(Change detection data)
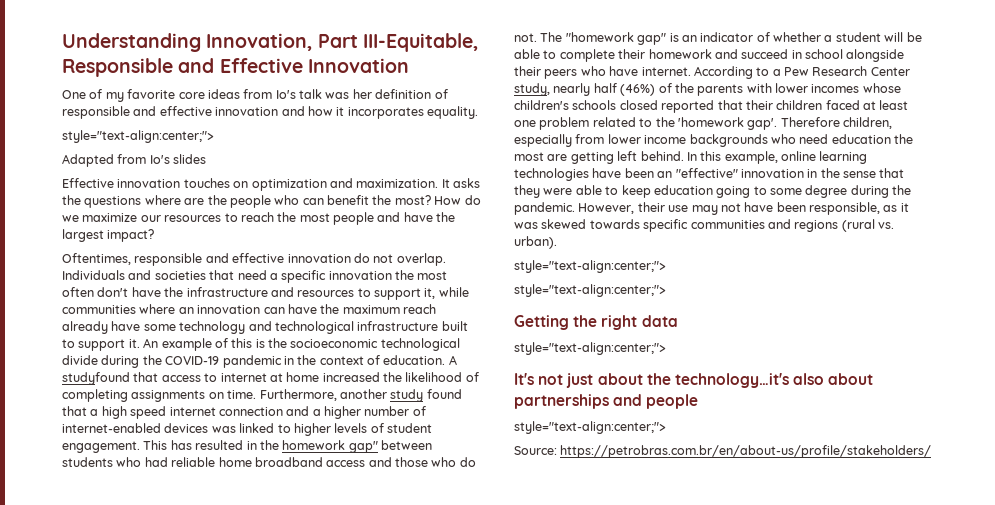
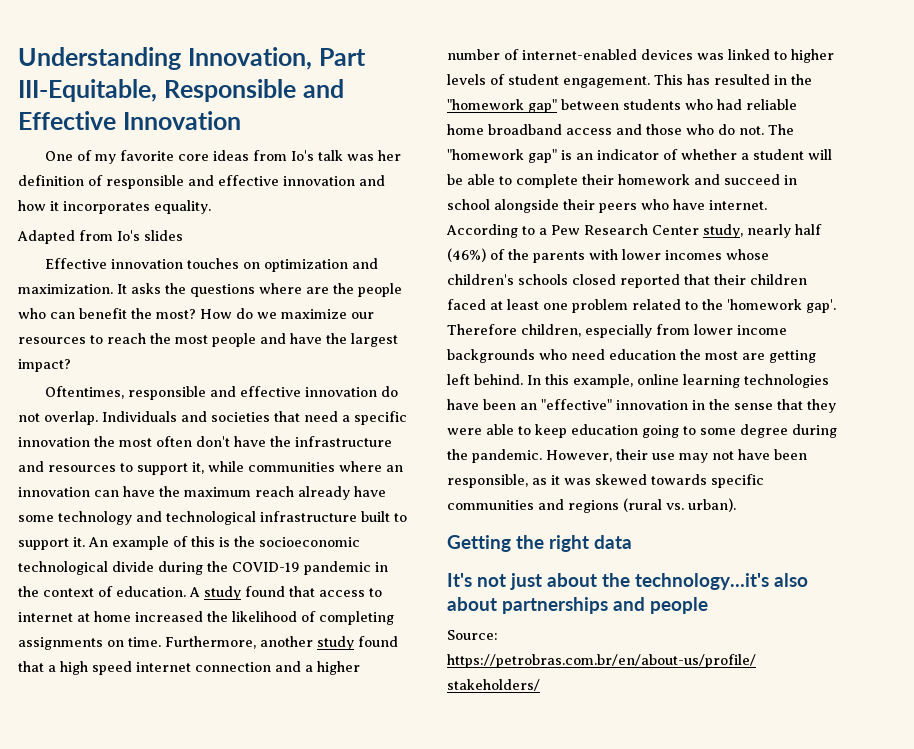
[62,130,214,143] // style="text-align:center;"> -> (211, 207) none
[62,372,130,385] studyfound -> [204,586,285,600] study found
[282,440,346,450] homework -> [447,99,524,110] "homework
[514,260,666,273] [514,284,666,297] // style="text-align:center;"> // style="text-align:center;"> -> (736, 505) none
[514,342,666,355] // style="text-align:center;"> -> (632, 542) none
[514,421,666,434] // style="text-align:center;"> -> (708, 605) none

### Goal of the exercise
Beginning with the line that contains "[514,260,666,273] [514,284,666,297] //", each line of the records above through the last one must be printed word for word.

### Solution for this exercise
[514,260,666,273] [514,284,666,297] // style="text-align:center;"> // style="text-align:center;"> -> (736, 505) none
[514,342,666,355] // style="text-align:center;"> -> (632, 542) none
[514,421,666,434] // style="text-align:center;"> -> (708, 605) none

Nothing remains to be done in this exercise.